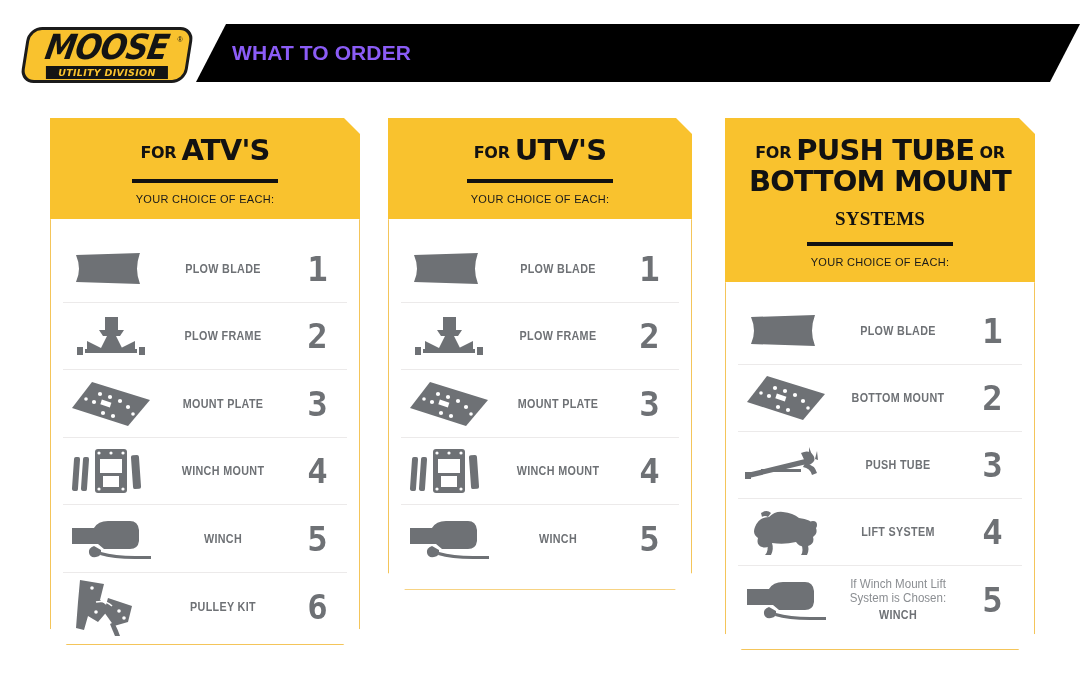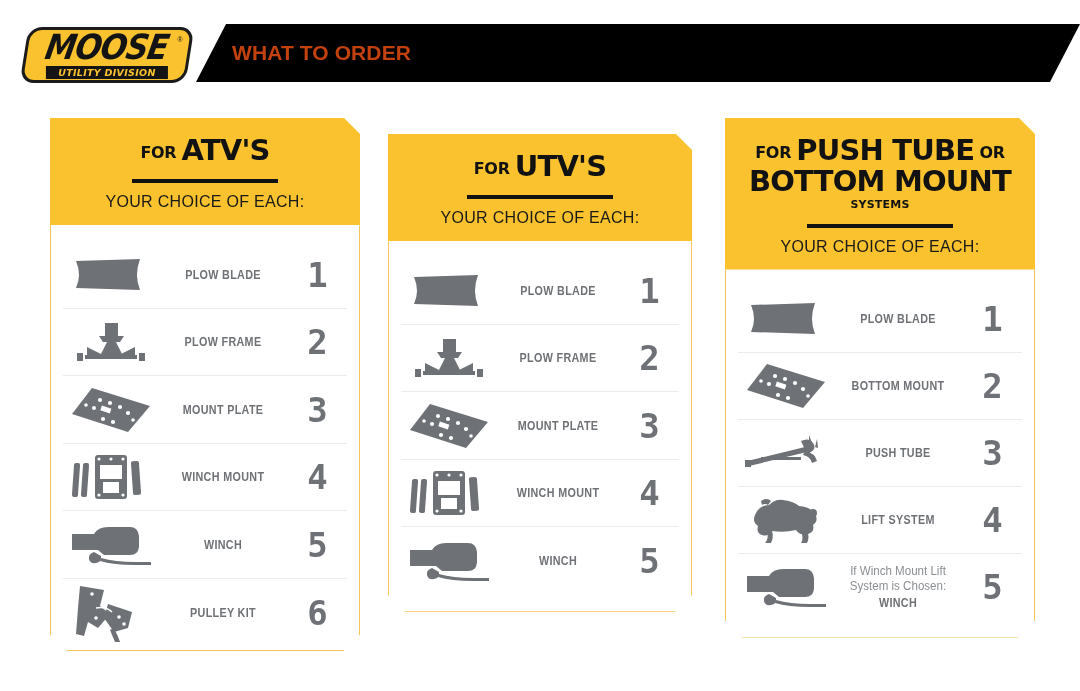--- a/index.html
+++ b/index.html
@@ -21,21 +21,21 @@
     left: 196px; top: 0;
     width: 884px; height: 58px;
     background: #000000;
     clip-path: polygon(30px 0, 884px 0, 854px 58px, 0 58px);
   }
   .header-title {
     position: absolute;
     left: 232px; top: 0;
     height: 58px;
     display: flex; align-items: center;
-    color: #c2410c;
+    color: #8b5cf6;
     font-size: 21px;
     letter-spacing: 0.1px;
     white-space: nowrap;
   }
   .header-title .strong { font-weight: bold; }
   .header-title .light  { font-weight: normal; }
 
   
   .logo {
     position: absolute;
@@ -105,32 +105,33 @@
     letter-spacing: -0.3px;
     vertical-align: 2px;
   }
   .t-big {
     font-weight: bold;
     font-size: 29px;
     letter-spacing: -0.8px;
   }
   .t-med {
     font-weight: bold;
-    font-size: 11px;
+    font-size: 19px;
     letter-spacing: 0.2px;
     display: block;
-    margin-top: 1px;
+    margin-top: 11px;
+    font-family: Liberation Serif, serif;
   }
   .card-rule {
     width: 146px; height: 4px;
     background: #121212;
     margin: 13px auto 10px auto;
   }
   .card-sub {
-    font-size: 16px;
+    font-size: 11px;
     font-weight: normal;
     color: #1a1a1a;
     letter-spacing: 0.3px;
   }
 
   .card-body {
     background: #ffffff;
     border: 1.5px solid #F4C55A;
     border-top: none;
     width: 100%;
@@ -185,21 +186,21 @@
     color: #6E7175;
     font-family: "DejaVu Sans Mono", monospace;
     font-weight: bold;
     font-size: 34px;
     line-height: 1;
     letter-spacing: -1px;
   }
 
   
   #card-atv  { left: 50px;  top: 118px; width: 310px; }
-  #card-utv  { left: 388px; top: 118px; width: 304px; margin-top: 16px; }
+  #card-utv  { left: 388px; top: 118px; width: 304px; }
   #card-push { left: 725px; top: 118px; width: 310px; border-radius: 14px; }
 
   #card-atv  .row, #card-utv .row { height: 67.5px; }
   #card-push .row { height: 67px; }
   #card-atv  .card-body { padding-bottom: 4px; }
 </style>
 </head>
 <body>
 
 <div class="header">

━━━━━━━━

WORK TO BE COMPLETED: Repeat every entry exactly. Do not include the pictures.

RESPONSE TO THE TASK:
--- a/index.html
+++ b/index.html
@@ -21,21 +21,21 @@
     left: 196px; top: 0;
     width: 884px; height: 58px;
     background: #000000;
     clip-path: polygon(30px 0, 884px 0, 854px 58px, 0 58px);
   }
   .header-title {
     position: absolute;
     left: 232px; top: 0;
     height: 58px;
     display: flex; align-items: center;
-    color: #c2410c;
+    color: #8b5cf6;
     font-size: 21px;
     letter-spacing: 0.1px;
     white-space: nowrap;
   }
   .header-title .strong { font-weight: bold; }
   .header-title .light  { font-weight: normal; }
 
   
   .logo {
     position: absolute;
@@ -105,32 +105,33 @@
     letter-spacing: -0.3px;
     vertical-align: 2px;
   }
   .t-big {
     font-weight: bold;
     font-size: 29px;
     letter-spacing: -0.8px;
   }
   .t-med {
     font-weight: bold;
-    font-size: 11px;
+    font-size: 19px;
     letter-spacing: 0.2px;
     display: block;
-    margin-top: 1px;
+    margin-top: 11px;
+    font-family: Liberation Serif, serif;
   }
   .card-rule {
     width: 146px; height: 4px;
     background: #121212;
     margin: 13px auto 10px auto;
   }
   .card-sub {
-    font-size: 16px;
+    font-size: 11px;
     font-weight: normal;
     color: #1a1a1a;
     letter-spacing: 0.3px;
   }
 
   .card-body {
     background: #ffffff;
     border: 1.5px solid #F4C55A;
     border-top: none;
     width: 100%;
@@ -185,21 +186,21 @@
     color: #6E7175;
     font-family: "DejaVu Sans Mono", monospace;
     font-weight: bold;
     font-size: 34px;
     line-height: 1;
     letter-spacing: -1px;
   }
 
   
   #card-atv  { left: 50px;  top: 118px; width: 310px; }
-  #card-utv  { left: 388px; top: 118px; width: 304px; margin-top: 16px; }
+  #card-utv  { left: 388px; top: 118px; width: 304px; }
   #card-push { left: 725px; top: 118px; width: 310px; border-radius: 14px; }
 
   #card-atv  .row, #card-utv .row { height: 67.5px; }
   #card-push .row { height: 67px; }
   #card-atv  .card-body { padding-bottom: 4px; }
 </style>
 </head>
 <body>
 
 <div class="header">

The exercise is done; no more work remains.